Segment Start: DATA UNDER STUDY
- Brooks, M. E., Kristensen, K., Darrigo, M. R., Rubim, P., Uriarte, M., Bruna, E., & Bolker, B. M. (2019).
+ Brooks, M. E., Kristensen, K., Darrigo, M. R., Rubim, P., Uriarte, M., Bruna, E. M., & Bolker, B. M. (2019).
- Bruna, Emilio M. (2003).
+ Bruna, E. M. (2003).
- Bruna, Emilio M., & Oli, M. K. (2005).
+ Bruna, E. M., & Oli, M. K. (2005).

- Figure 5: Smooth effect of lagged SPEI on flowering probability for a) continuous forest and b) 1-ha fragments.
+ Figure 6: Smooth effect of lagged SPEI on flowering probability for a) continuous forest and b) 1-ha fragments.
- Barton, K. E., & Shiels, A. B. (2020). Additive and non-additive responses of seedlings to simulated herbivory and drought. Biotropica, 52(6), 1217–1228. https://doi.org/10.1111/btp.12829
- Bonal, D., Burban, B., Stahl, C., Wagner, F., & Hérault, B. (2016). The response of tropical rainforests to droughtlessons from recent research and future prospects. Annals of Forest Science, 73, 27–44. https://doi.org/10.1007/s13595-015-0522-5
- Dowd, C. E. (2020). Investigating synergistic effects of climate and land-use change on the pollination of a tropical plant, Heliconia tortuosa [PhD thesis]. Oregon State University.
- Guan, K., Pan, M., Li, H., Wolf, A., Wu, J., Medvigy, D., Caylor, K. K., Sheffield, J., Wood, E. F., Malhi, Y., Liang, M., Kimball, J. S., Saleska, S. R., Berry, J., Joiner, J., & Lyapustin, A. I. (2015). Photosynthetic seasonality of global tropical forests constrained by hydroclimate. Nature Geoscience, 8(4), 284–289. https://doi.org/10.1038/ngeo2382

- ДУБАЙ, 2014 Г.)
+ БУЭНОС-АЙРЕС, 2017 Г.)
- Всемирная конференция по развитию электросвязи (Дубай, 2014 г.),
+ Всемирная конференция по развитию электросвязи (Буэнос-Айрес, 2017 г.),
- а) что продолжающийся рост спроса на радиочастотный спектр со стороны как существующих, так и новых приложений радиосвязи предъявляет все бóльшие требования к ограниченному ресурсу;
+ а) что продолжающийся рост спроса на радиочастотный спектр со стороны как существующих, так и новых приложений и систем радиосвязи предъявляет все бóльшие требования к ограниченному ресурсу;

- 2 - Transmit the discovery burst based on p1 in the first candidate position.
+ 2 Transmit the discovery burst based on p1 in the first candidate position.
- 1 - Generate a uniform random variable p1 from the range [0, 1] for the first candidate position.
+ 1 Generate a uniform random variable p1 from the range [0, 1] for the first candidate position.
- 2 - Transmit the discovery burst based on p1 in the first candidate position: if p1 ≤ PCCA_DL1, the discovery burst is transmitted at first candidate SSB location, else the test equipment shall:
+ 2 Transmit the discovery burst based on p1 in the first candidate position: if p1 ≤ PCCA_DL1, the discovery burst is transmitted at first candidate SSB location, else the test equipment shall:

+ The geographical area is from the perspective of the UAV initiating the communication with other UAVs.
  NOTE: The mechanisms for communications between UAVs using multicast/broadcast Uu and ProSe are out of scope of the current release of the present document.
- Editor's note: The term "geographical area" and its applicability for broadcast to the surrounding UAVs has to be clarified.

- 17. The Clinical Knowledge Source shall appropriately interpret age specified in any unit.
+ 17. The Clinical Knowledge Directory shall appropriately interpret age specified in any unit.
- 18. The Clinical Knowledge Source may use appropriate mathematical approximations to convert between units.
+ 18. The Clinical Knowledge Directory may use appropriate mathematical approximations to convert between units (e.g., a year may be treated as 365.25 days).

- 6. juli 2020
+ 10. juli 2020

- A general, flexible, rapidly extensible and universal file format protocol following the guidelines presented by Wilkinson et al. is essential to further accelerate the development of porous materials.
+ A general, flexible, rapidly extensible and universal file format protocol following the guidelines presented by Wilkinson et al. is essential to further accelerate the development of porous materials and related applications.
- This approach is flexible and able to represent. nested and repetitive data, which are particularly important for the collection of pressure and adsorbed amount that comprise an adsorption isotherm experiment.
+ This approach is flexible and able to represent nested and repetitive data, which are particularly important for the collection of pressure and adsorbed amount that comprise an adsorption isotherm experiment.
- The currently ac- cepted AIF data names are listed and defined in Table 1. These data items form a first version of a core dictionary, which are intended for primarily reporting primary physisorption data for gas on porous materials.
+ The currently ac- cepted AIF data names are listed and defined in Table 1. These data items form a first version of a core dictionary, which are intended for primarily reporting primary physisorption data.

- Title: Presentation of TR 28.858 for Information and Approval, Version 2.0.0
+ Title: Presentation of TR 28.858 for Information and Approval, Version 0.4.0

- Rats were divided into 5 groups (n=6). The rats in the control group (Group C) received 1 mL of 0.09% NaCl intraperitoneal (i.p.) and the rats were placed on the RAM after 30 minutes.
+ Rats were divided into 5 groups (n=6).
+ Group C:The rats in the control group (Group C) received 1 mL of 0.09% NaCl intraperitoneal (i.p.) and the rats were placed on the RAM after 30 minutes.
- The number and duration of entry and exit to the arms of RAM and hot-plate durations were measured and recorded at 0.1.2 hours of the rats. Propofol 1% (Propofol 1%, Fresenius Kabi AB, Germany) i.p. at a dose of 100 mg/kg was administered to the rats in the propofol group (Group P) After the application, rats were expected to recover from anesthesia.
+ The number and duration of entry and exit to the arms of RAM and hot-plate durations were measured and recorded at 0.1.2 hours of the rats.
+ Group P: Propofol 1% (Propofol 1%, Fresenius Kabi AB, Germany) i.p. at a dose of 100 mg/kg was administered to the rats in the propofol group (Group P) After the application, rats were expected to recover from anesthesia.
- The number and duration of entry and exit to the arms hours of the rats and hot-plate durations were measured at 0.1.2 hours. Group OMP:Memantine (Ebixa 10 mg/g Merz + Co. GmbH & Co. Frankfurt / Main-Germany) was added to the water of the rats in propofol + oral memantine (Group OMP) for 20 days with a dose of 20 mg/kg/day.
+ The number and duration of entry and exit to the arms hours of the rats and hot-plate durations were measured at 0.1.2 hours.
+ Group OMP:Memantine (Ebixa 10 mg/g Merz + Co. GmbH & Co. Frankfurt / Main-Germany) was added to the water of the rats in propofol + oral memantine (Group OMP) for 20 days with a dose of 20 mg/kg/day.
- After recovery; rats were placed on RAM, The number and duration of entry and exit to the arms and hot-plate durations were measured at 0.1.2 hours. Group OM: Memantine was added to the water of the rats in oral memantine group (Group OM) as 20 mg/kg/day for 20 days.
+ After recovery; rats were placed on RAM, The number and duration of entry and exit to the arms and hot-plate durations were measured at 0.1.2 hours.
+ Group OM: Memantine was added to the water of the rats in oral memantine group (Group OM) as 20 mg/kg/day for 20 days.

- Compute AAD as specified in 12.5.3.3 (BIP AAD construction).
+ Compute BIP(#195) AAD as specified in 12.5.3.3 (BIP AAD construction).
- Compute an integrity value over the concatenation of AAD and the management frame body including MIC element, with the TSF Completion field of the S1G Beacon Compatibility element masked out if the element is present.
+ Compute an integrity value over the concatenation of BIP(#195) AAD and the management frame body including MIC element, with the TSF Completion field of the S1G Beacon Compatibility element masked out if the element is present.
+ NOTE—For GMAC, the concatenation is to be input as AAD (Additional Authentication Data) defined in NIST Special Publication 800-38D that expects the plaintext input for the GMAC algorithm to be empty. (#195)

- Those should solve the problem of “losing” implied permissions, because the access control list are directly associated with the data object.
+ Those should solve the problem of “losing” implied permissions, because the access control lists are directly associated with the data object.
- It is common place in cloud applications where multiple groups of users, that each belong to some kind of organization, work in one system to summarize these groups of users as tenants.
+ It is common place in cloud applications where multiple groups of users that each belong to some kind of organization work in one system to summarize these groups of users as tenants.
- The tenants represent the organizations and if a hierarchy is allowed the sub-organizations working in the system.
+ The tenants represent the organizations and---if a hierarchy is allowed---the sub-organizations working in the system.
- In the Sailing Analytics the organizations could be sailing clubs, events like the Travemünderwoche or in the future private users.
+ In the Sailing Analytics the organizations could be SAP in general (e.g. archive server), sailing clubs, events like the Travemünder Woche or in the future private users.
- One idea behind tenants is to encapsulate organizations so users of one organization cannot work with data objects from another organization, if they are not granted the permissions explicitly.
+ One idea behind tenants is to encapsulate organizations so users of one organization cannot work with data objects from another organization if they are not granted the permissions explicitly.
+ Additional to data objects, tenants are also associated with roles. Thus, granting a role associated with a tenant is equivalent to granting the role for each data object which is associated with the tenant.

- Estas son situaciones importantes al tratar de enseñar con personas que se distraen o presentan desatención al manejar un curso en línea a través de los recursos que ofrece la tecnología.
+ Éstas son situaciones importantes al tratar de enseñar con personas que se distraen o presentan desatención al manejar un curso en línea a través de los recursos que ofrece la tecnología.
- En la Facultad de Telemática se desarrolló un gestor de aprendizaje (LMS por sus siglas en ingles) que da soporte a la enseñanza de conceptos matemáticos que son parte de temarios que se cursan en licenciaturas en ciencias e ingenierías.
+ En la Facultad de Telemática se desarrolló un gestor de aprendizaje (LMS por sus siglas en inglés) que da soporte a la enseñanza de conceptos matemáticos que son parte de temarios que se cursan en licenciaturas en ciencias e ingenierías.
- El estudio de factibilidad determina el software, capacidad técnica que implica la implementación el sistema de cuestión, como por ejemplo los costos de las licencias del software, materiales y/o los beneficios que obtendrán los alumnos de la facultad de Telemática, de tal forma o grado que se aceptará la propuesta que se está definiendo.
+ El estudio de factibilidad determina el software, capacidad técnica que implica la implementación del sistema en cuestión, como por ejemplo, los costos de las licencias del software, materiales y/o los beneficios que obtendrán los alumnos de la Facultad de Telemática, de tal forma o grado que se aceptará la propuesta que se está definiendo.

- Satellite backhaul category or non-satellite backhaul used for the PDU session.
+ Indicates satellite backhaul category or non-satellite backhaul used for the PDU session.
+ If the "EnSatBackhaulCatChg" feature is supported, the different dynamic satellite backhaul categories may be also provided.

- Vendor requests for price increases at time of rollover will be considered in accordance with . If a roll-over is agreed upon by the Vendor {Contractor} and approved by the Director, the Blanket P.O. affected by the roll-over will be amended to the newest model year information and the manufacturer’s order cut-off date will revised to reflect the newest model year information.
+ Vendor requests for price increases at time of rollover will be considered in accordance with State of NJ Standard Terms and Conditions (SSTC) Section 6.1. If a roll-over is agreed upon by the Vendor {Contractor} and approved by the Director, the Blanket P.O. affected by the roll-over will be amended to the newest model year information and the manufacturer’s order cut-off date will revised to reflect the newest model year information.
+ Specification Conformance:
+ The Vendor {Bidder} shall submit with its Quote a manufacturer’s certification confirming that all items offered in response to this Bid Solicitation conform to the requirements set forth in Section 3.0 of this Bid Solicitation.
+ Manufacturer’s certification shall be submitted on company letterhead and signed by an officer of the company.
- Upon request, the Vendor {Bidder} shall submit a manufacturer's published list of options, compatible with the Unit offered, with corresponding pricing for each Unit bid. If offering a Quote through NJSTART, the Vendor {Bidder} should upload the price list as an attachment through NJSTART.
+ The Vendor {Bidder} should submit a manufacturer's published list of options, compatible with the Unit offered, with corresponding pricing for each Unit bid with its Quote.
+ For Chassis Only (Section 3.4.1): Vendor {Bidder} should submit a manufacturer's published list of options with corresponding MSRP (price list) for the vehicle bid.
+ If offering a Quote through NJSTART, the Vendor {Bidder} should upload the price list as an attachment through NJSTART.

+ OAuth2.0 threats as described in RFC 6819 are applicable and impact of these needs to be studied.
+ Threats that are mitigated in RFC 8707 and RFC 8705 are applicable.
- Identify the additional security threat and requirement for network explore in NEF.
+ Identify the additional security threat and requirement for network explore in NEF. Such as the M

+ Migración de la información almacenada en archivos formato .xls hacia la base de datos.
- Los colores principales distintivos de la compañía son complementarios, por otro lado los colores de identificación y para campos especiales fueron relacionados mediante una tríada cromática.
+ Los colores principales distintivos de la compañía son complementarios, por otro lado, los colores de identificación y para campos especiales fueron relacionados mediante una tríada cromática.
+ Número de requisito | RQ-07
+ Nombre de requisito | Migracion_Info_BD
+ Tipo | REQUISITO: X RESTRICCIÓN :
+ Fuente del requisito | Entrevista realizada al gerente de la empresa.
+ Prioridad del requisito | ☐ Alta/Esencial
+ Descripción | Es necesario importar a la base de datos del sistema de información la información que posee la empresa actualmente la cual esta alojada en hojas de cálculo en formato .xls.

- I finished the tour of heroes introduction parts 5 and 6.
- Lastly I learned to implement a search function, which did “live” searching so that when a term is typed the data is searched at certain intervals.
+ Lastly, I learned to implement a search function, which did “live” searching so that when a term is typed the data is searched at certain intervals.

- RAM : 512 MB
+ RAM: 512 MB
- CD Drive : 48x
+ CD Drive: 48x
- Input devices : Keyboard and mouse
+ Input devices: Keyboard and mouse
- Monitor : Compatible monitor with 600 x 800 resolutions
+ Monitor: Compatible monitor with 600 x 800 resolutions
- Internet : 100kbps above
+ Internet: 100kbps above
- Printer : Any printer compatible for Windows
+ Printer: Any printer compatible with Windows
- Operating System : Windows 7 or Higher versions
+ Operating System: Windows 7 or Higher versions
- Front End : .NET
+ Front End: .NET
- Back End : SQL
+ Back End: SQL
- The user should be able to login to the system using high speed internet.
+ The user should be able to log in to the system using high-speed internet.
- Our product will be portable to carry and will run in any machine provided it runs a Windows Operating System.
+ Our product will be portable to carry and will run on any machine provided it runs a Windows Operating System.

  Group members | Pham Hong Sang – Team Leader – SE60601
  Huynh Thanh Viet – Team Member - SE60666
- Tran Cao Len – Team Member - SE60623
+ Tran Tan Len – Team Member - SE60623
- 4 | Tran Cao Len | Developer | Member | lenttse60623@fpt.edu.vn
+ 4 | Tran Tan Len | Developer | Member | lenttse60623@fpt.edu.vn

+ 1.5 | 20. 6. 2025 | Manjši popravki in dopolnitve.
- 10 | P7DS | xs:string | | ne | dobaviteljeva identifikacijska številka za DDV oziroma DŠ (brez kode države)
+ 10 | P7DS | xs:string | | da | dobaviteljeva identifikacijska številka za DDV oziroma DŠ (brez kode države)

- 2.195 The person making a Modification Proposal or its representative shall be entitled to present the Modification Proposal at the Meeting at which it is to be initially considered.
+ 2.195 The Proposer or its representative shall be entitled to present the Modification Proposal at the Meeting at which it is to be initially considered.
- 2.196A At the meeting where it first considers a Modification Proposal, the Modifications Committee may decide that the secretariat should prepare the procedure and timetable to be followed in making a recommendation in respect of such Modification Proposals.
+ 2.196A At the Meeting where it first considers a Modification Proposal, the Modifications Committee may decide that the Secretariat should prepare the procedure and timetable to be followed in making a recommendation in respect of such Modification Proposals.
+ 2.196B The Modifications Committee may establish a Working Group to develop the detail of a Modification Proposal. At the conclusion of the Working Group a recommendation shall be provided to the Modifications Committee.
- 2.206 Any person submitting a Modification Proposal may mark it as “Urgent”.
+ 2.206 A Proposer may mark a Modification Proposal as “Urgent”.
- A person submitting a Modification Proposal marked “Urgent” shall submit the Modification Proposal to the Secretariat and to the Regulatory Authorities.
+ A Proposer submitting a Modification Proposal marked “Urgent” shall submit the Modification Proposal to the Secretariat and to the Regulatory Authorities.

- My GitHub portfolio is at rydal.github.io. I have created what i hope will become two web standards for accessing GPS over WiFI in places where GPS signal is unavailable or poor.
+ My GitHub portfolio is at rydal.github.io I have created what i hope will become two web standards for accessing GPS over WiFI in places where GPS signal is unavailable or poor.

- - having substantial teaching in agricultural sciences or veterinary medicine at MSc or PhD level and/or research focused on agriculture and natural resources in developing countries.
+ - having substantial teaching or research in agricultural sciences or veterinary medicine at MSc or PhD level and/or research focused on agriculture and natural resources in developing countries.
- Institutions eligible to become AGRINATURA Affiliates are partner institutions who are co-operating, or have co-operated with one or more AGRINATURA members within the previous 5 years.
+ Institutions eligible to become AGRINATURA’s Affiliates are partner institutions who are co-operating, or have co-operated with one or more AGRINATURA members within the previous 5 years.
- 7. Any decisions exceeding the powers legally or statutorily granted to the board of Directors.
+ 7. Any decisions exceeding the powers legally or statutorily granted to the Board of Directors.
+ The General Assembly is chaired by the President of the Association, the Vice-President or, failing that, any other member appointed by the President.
Segment End: DATA UNDER STUDY
EXERCISE REQUIREMENTS:
Show all lines above holding "dobaviteljeva".

FINISHED EXERCISE:
- 10 | P7DS | xs:string | | ne | dobaviteljeva identifikacijska številka za DDV oziroma DŠ (brez kode države)
+ 10 | P7DS | xs:string | | da | dobaviteljeva identifikacijska številka za DDV oziroma DŠ (brez kode države)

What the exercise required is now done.